> [Work item]
From the listing below, reproduce exactly the lines starting with the one with "font-weight: normal ->" and going on through the one with "background: #3b82f6 ->", both ends kept. No picture is copied.

> [Listed records]

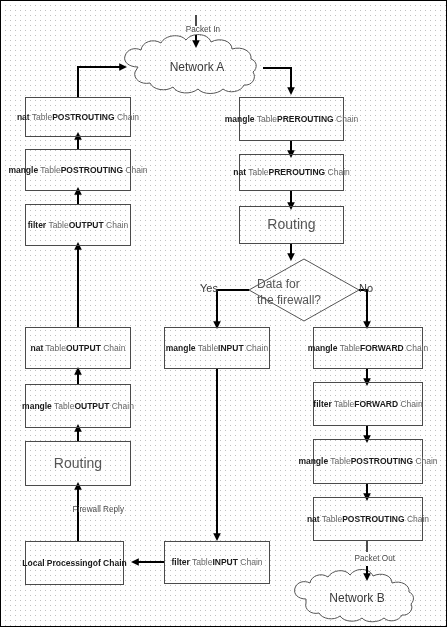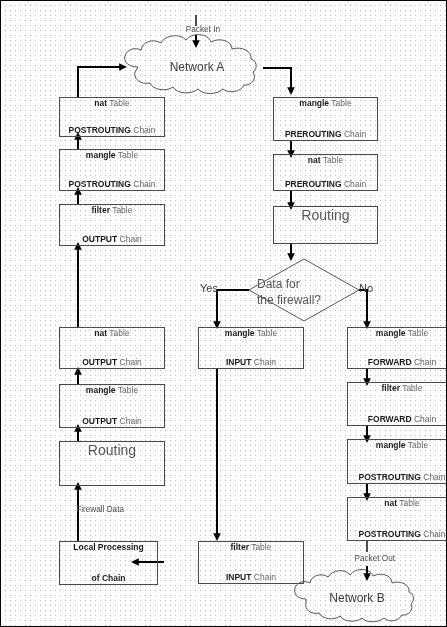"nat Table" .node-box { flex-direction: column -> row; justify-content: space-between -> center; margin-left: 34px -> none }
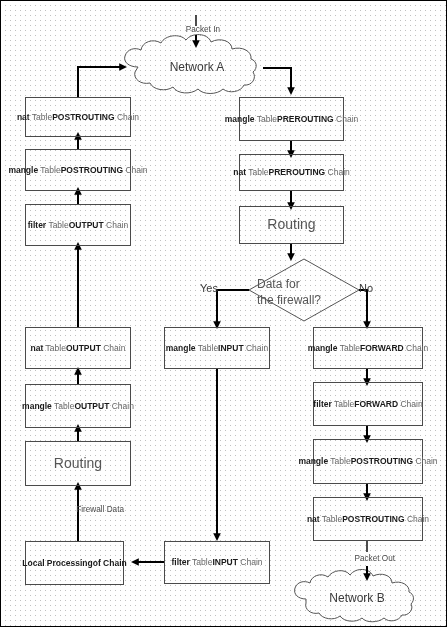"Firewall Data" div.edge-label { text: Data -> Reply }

---

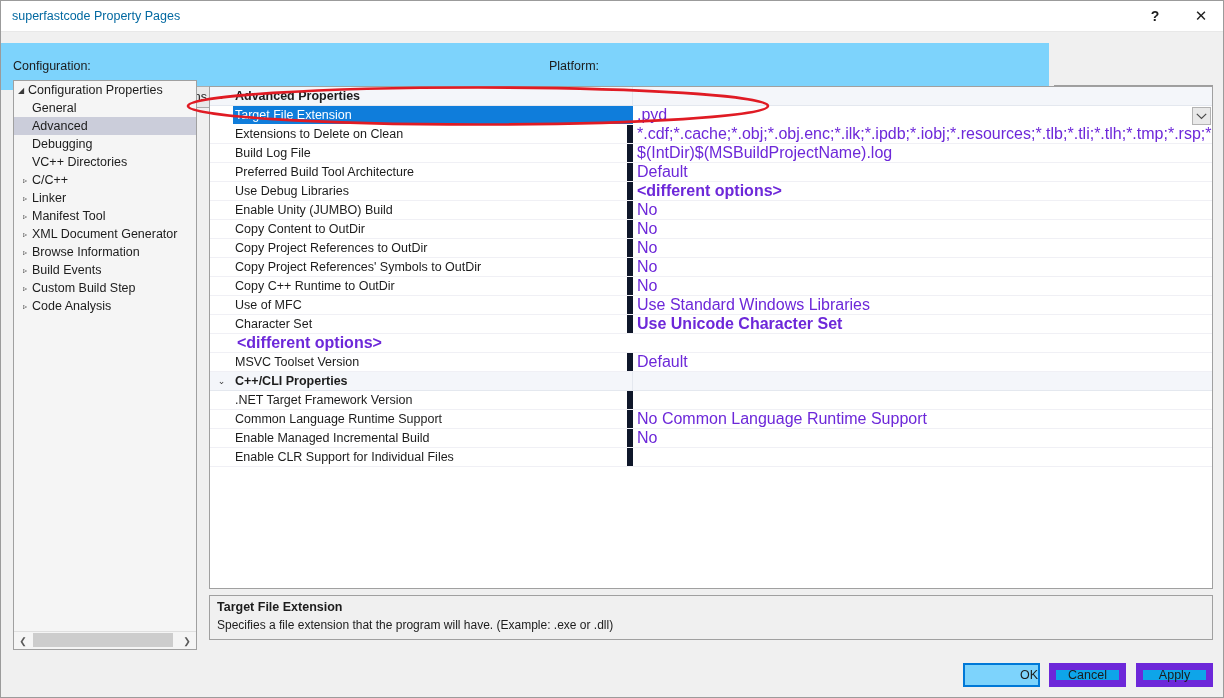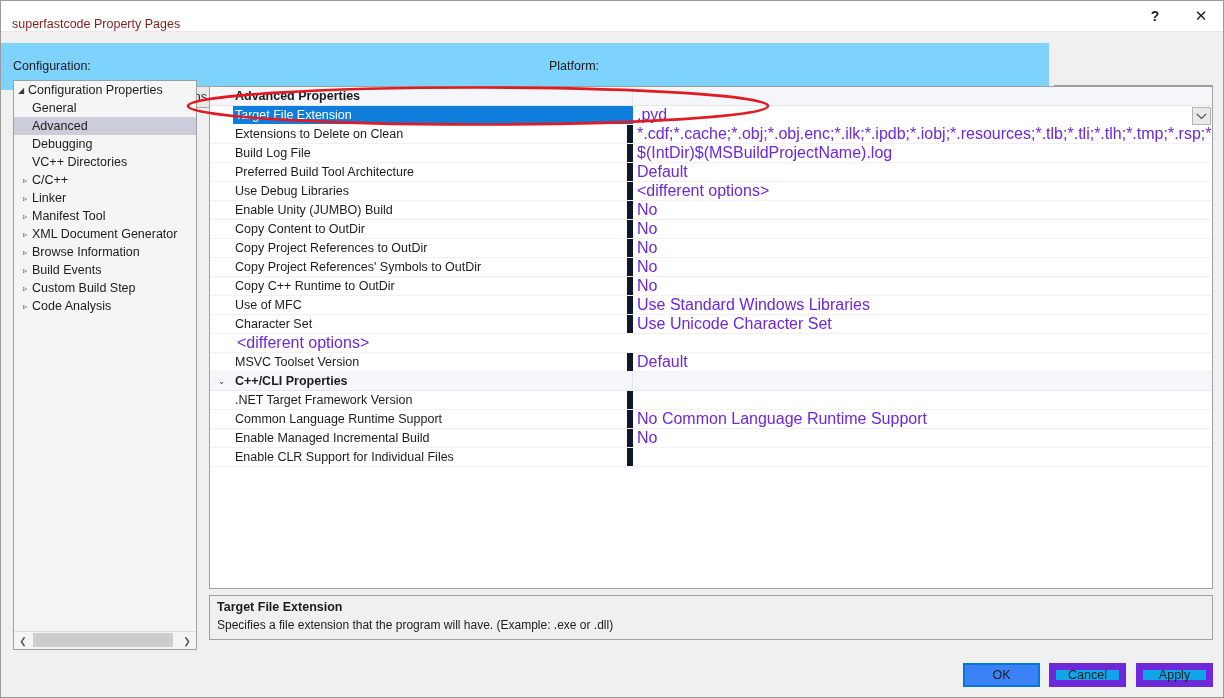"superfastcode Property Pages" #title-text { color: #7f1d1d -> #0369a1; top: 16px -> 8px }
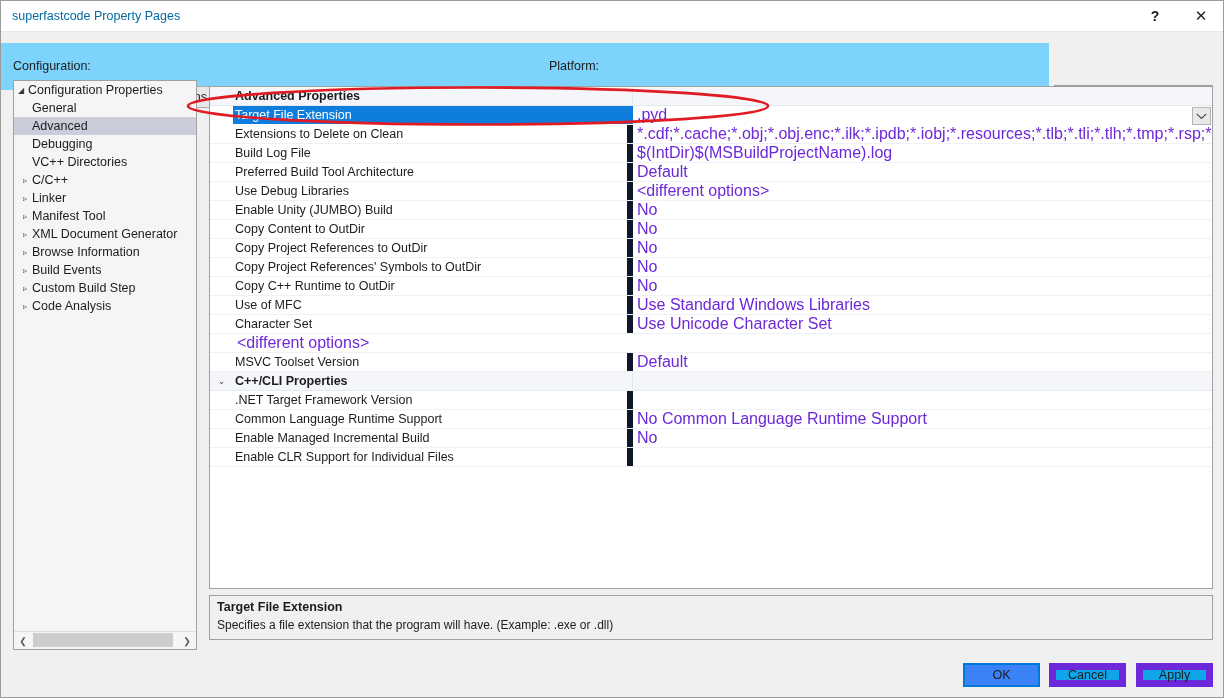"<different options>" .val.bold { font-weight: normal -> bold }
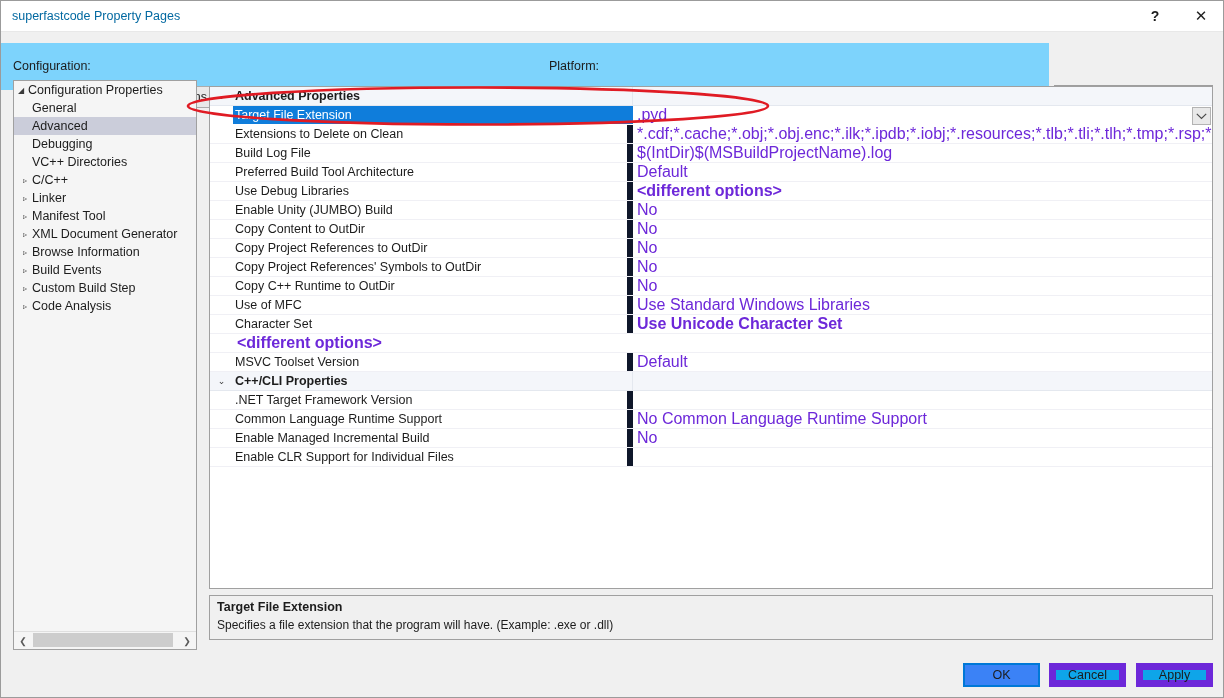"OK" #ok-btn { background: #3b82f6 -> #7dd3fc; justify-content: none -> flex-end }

> [Problem solution]
"<different options>" .val.bold { font-weight: normal -> bold }
"OK" #ok-btn { background: #3b82f6 -> #7dd3fc; justify-content: none -> flex-end }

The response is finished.